Ubuntuにおける“Copy Fail”亜種への対応
類似する脆弱性が連続して出てきている状態なので、まず状況を整理しましょう。
連続して出てきているので状況がわかりにくくなっているため、Discourse上のスレッドも参照するのが安全です。
この状況を踏まえると、「Copy Failは対応済みカーネルがあるので更新する」(もしくは、緩和策だけで時間を稼ぐことにする)ための意思決定が必要です。これに加えて、「Dirty FragとFragnesiaは緩和策を適用した上でアップデート版カーネルを待つ」という目先の動きを行った上で、さらに「この3つで終息するわけではないので、今後さらに出てくるであろう『後継』に注意する」というアクションがセットになるでしょう。
これら3種の問題はいずれもLinuxのpageキャッシュ管理に依存する問題です。「誤った情報を持たせた状態のpageを読ませることで、実行ファイルに本来とは異なる動作をさせる」と「実行ファイルの一部には、root特権が付与されている(setuidされている)ものがある」という方法論の組み合わせなので、「そもそも攻撃者になんらかのファイルの実行権を与えないようにする」ということも重要です。「リモートからユーザー権限が得られる」ものに注意しましょう。
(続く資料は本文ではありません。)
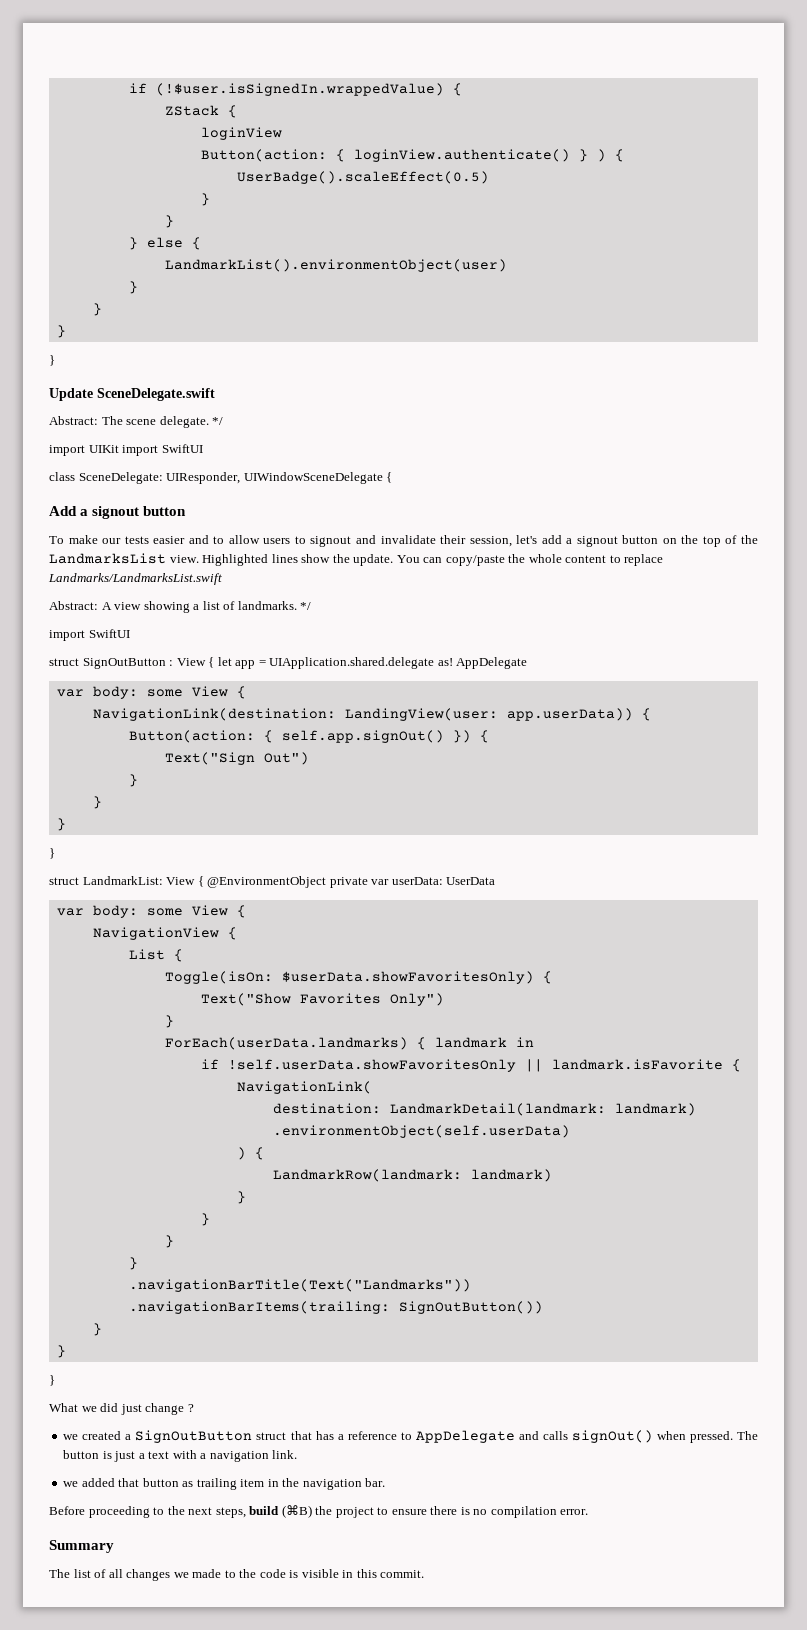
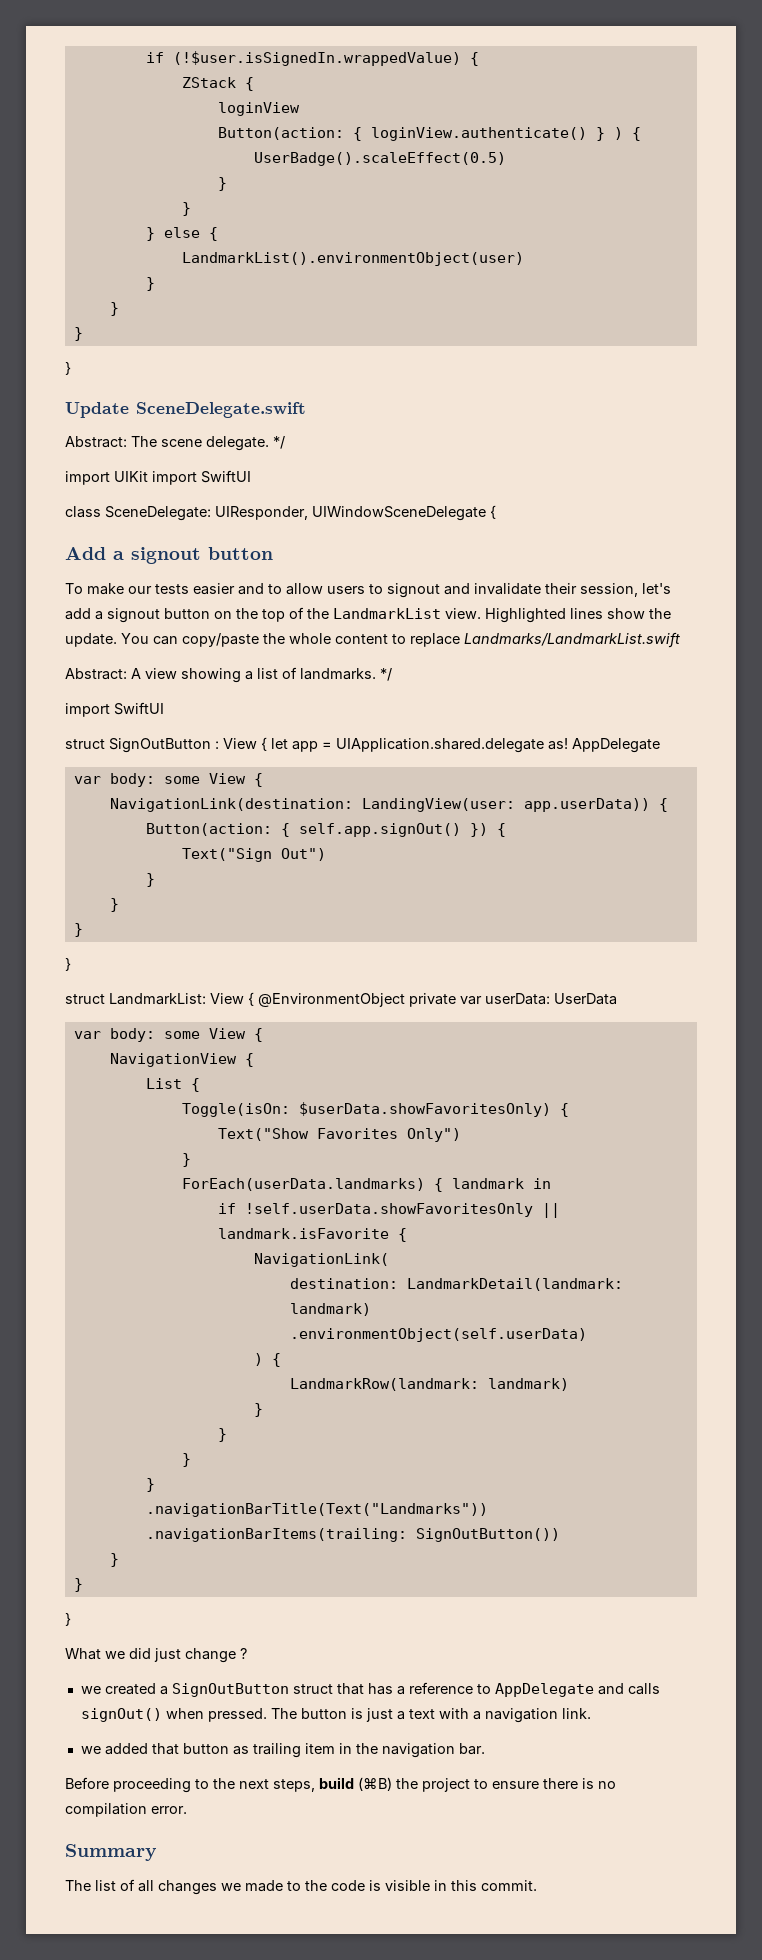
[49,553,166,564] LandmarksList -> [333,608,441,619] LandmarkList
[48,573,222,585] Landmarks/LandmarksList.swift -> [464,632,680,648] Landmarks/LandmarkList.swift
また、「pageキャッシュ周りに脆弱性があるかもしれない」という仮定は、ごく新しいものです。今後さらに探索が進むことで、類似する問題が継続的に出てくる可能性に警戒するべきです。「4種類目が出てくる」つもりで対処を記録・検討するようにしましょう。
HWE virtualization stack
Ubuntu 26.04 LTSにおいて、「Hardware Enablement stack for virtualization」と呼ばれる新しいHWE(Hardware Enablement)スタックが提供されるようになりました。これまでHWEはカーネルとその周辺ドライバーやソフトウェアスタック(つまりGPUとMESAまわり)に限られていましたが、近年の仮想化の進展に伴い、26.04 LTS以降に登場する新機能がマージされるようになりました。
「HWE virtualization stack」と名付けられたこのソフトウェアセットは、qemu、libvirt、edk2、seabiosといった「QEMUを動かすためのソフトウェア群」について、「その時点での最新のUbuntuのリリース(中間リリースを含む)」を提供します。LTS環境でこれを利用することで、「その時点での最新のUbuntu」の機能を取り込むことができます。たとえば26.10がリリースされれば、26.10相当の仮想化スタックが26.04 LTSに提供されます。
最新の仮想化スタックを利用することで、たとえばConfidential Computing(機密コンピューティング)に関連する新機能をLTS環境で利用することができます[2]。
ポリシーとして定義されているものは、次のようなものです。
- 「次のLTS」が出てくるまでの間、Q1とQ3に提供される。
- 新しいupstreamバージョンは通常のSRUプロセスを経て提供される。
- 中間リリースから3ヶ月程度が経過したタイミングにすることで、「現実世界でのテスト」を経たものを導入する。
10月リリースの3ヶ月後が1月(Q1)、4月リリースの3ヶ月後が7月(Q3)、という計算になるので、おおむねカーネルのHWEと同じタイミングで提供されることになりそうです(そもそも、カーネル側も新バージョンが必要になることがありうるので、このペースでなければ現実的に利用可能なソフトウェアスタックと主張するのは厳しいものがあります)。
HWE virtualization stackの利用はオプショナルで、制御のためにubuntu-helper-virt-hweというユーティリティが提供されます。このユーティリティは「base」(HWEなし)と「hwe」を切り替えるために利用できます。HWEスタックを利用する場合はこのユーティリティのサブコマンドである「ubuntu_virt_helper switch」を実行する形になるでしょう(原理的な問題もあり、「HWE版のQEMU等をうっかり入れてしまう」という事故が起きる可能性はありますが、このユーティリティを使うことで「何が起きているか」を識別できるようになります)。「たいていの」ユーザーにとってはHWEを利用したほうが良い結果に繋がるため、QAのための労力が提供できない(「できるだけ触りたくない」とも言います)といった事情がなければ、積極的にHWEを使っていくと良いでしょう。